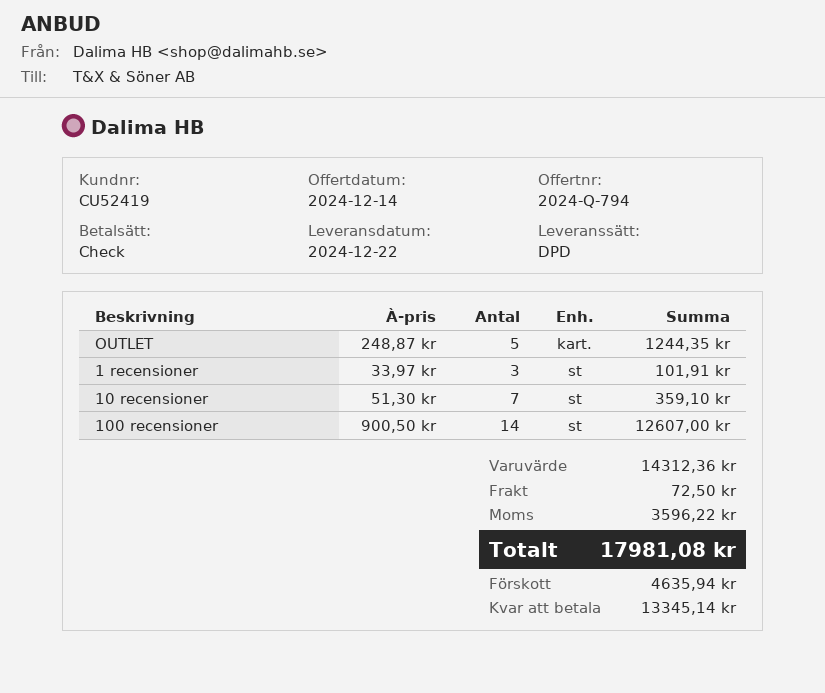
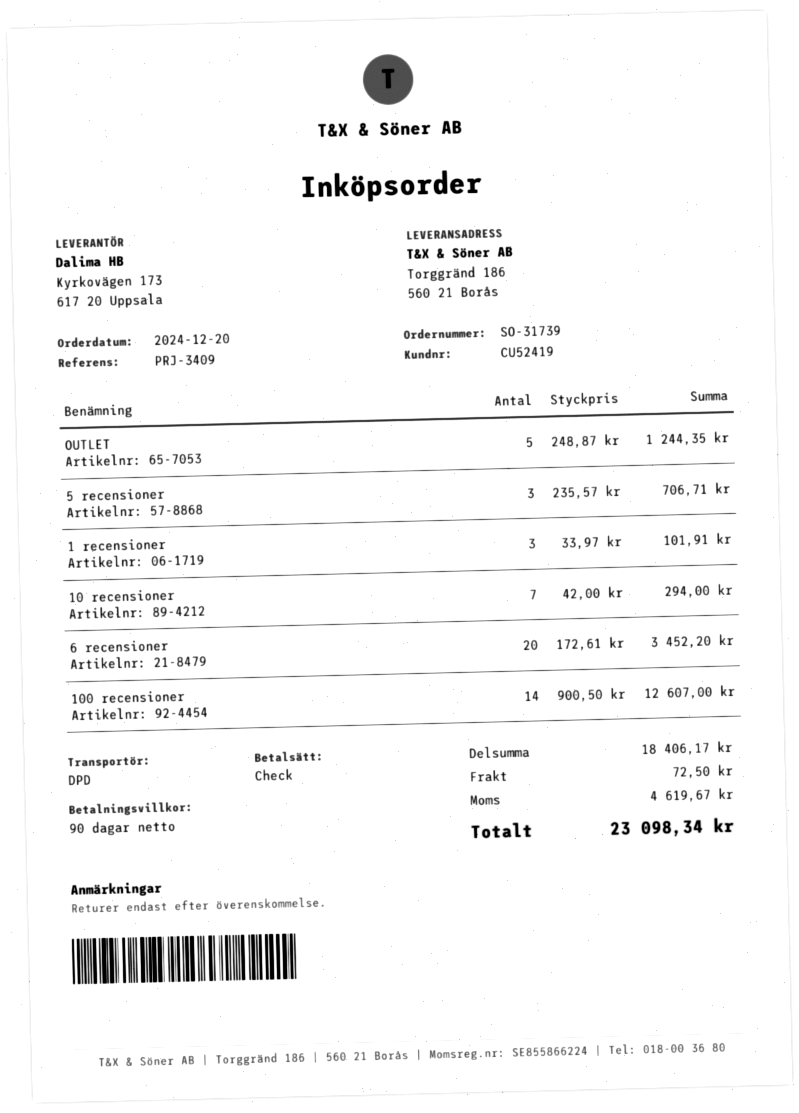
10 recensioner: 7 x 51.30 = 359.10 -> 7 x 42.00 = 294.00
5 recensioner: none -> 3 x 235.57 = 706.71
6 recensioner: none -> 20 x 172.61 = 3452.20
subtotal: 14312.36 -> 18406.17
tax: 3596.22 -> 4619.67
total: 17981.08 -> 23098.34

### PROBLEM REQUIREMENTS
Leaving pictures aside, write out each record above exactly as given.

### EXERCISE SOLUTION
10 recensioner: 7 x 51.30 = 359.10 -> 7 x 42.00 = 294.00
5 recensioner: none -> 3 x 235.57 = 706.71
6 recensioner: none -> 20 x 172.61 = 3452.20
subtotal: 14312.36 -> 18406.17
tax: 3596.22 -> 4619.67
total: 17981.08 -> 23098.34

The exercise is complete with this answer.